Commands are classes looking something like the following:
  • -name
  • -label
  • -description
  • -default accelerator
  • -selection
  • -stock_id
  • +do(selection_id)
  • +undo(selection_id)
  • +set_available(selection)
The idea is to refactor allmost all UI interaction in terms of Command objects. There are certain things we can do with them:
  • commands can be installed modularly
  • we need some global registry of all installed commands
  • automatically create menu items and toolbar shortcuts for all commands
  • refactor most user actions into Commands
  • when the selection changes, all of the installed commands peek at the selection and decide if they should be sensitive or not.
  • some minimum interface needs to be supported by all selectable objects, because some commands (such as delete) should be universal
  • but other commands will access specific instance methods, and they shouldn't be active if the current selection doesn't contain the right objects
  • we can easily do unit testing on the UI now, because now have a programatic way to invoke most actions
Undo / Redo
  • somewhere in the UI, maintain the undo and redo stacks.
  • All completed commands get pushed onto the undo stack when their do() method finishes successfully
  • undo pops the undo stack and calls undo() on the command
  • the command is pushed onto the redo() if it finishes successfully
  • for click-and-drag commands, we need to push equivalent commands onto the undo stack
  • need to record the state of the selection at each command invocation
Unresolved Issues
  • On which side of the core-ui split do commands, selections, and regions fall? what about the undo stack?
  • if selection seems to be both a core and a ui notion, does it make sense to have two Selection classes, a core Selection which just handles back-end objects, and a UI selection which wraps the core selection and also handles UI-specific details, like the X clip board
  • should commands be entirely static classes or do we need to instantiate them?
  • do we really need to maintain a separate selection history, or can we just push the current selection on the undo stack along with the appropriate command? maybe we make selection management internal to command objects (i.e. we set save and restore the selection as appropriate during calls to do() and undo())
  • would it be good or bad idea to consider the playhead the default marker?
  • would it be a good or bad idea to consider the entire timeline the default region? maybe this should be command-specific.

Monday, January 19, 2009

Waveforms \o/

There you have it: fast, asynchronously-loaded waveforms for pitivi. It turns out it was useful to get thumbnails working first. Essentially the waveform is stored as a series of thumbails, and nearly the same drawing code is used to draw the waveform segment as to draw the thumbnails. The waveform segments are drawn into cairo surfaces directly from the sample data, which is fetched using a gstreamer segment seek.

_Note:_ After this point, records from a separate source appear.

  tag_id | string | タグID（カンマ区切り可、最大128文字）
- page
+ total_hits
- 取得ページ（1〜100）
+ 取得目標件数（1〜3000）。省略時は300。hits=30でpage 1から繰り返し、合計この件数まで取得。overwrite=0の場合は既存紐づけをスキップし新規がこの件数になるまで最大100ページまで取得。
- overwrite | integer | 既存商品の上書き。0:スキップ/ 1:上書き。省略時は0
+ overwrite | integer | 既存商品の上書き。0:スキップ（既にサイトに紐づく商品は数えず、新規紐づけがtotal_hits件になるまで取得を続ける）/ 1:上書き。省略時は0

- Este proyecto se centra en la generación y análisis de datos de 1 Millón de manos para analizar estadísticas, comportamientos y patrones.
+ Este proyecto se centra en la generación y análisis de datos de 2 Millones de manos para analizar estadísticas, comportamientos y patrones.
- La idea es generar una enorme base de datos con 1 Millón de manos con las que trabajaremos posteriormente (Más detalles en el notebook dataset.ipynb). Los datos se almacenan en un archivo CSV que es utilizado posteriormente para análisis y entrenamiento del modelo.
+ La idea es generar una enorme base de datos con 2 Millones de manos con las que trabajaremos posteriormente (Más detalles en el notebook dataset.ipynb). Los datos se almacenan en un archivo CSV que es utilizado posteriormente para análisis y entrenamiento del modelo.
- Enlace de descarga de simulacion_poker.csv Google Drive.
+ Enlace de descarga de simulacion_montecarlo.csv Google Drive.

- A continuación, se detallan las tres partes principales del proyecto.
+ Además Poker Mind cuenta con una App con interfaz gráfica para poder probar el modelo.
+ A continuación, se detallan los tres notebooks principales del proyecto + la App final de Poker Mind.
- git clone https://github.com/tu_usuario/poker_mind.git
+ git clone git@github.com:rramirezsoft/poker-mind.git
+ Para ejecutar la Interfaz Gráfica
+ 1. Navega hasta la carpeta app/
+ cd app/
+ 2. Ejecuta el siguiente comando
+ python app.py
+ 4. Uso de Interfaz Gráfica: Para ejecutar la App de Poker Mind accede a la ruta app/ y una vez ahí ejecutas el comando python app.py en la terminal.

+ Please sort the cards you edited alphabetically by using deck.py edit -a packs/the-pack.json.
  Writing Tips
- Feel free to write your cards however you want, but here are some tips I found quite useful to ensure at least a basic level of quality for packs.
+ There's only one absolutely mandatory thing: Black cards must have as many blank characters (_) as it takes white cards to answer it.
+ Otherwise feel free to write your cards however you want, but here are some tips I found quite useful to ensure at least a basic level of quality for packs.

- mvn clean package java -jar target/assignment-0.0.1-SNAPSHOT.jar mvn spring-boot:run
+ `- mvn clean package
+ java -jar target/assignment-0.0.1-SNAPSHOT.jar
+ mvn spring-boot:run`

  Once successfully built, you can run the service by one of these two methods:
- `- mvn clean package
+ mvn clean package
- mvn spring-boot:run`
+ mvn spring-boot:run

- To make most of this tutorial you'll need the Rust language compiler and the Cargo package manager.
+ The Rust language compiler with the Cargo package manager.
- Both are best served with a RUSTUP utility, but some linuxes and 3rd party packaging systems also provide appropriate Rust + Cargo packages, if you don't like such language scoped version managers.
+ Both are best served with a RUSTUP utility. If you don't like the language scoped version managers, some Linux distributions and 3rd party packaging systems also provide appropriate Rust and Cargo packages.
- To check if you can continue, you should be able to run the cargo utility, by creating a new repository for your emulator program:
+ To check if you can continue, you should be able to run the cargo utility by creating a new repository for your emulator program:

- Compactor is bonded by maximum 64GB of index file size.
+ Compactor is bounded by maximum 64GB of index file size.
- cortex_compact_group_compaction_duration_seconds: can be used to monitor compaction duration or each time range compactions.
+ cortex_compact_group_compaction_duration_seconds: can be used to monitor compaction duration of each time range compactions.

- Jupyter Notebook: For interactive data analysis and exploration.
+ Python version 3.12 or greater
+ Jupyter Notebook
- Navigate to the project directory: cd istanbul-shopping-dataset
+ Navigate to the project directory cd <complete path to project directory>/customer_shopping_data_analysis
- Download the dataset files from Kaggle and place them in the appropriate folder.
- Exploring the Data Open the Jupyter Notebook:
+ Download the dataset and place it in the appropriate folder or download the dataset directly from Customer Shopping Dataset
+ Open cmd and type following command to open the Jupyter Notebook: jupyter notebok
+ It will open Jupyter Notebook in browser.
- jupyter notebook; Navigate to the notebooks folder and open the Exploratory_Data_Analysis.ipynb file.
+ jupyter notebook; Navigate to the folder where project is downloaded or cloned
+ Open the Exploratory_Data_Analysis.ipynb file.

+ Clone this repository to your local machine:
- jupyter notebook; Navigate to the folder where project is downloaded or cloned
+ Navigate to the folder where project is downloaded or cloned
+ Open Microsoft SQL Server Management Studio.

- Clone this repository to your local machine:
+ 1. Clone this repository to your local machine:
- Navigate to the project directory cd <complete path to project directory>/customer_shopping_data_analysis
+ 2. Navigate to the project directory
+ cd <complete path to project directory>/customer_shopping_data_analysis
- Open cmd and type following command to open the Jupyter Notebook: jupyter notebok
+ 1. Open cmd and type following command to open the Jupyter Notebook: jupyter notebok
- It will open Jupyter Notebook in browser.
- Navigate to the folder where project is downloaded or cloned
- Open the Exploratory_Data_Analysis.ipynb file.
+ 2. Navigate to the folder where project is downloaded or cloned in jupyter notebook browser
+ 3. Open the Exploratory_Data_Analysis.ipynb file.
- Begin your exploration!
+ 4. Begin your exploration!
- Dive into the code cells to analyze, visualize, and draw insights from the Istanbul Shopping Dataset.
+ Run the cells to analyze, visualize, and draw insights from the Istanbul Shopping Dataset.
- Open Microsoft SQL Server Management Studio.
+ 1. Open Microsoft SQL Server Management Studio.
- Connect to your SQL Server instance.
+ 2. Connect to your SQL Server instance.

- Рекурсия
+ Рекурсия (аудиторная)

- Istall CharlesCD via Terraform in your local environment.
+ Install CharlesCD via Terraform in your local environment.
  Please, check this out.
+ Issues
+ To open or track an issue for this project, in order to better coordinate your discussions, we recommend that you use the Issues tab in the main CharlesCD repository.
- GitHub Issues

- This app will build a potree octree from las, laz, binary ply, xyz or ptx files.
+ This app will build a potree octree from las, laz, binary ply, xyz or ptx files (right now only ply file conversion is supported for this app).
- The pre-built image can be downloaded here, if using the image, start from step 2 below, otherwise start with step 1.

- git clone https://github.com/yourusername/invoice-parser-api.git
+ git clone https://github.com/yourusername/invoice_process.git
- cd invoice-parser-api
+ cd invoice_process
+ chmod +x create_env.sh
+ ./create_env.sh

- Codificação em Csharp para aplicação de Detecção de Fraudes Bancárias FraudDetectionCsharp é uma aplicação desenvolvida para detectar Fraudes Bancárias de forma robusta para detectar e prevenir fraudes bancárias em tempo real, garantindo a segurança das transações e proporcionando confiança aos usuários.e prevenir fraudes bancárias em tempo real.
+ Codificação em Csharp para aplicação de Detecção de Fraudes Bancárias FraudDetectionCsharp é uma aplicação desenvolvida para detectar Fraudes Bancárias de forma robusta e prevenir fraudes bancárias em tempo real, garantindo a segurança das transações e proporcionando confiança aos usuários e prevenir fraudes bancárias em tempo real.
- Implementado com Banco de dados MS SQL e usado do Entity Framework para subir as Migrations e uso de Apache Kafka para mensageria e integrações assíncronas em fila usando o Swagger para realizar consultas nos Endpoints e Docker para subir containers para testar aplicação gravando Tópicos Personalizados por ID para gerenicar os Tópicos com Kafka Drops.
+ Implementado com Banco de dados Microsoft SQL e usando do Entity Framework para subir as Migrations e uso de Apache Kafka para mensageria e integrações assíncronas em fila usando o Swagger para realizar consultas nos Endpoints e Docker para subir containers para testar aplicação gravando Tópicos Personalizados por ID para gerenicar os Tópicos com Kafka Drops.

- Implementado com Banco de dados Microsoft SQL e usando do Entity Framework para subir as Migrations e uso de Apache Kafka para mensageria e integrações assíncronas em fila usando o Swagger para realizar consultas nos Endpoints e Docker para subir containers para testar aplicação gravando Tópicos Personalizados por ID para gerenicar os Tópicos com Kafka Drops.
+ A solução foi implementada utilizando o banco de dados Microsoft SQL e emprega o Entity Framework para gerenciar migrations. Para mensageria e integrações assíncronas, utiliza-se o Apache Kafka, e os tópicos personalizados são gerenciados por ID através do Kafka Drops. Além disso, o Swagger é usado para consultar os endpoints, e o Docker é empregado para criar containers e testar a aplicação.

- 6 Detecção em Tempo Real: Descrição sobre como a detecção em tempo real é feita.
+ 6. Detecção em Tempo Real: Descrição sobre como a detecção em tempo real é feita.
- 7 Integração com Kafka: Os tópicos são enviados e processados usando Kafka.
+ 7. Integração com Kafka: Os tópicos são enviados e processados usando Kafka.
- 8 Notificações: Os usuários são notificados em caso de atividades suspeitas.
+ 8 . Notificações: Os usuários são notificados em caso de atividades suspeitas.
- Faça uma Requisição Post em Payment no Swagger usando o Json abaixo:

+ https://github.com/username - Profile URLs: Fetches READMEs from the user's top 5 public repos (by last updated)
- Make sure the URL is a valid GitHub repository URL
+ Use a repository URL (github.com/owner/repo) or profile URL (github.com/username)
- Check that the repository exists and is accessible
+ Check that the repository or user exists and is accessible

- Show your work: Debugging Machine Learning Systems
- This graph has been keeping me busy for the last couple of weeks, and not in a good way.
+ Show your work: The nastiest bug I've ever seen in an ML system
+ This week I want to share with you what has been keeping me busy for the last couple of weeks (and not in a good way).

Right now this branch is based off pitivi 0.11 so this could make it into the next minor release. Adding it to the current master branch will require a bit of refactoring. I might also be able to speed up rendering of waveforms a bit, which would mean that the previews will take less time to appear.

As for the cache, I haven't yet decided what scheme I want to use yet. I think LRU or MFU would be good enough, but it's possible that direct mapping would work as well and be much more efficient.

An interesting issue

I have been experiencing choppy audio within pitivi. What's interesting to note is that when you zoom in far enough, the audio waveform has gaps in it. And these visual gaps in the waveform seem to roughly co-incide with the auditory ones.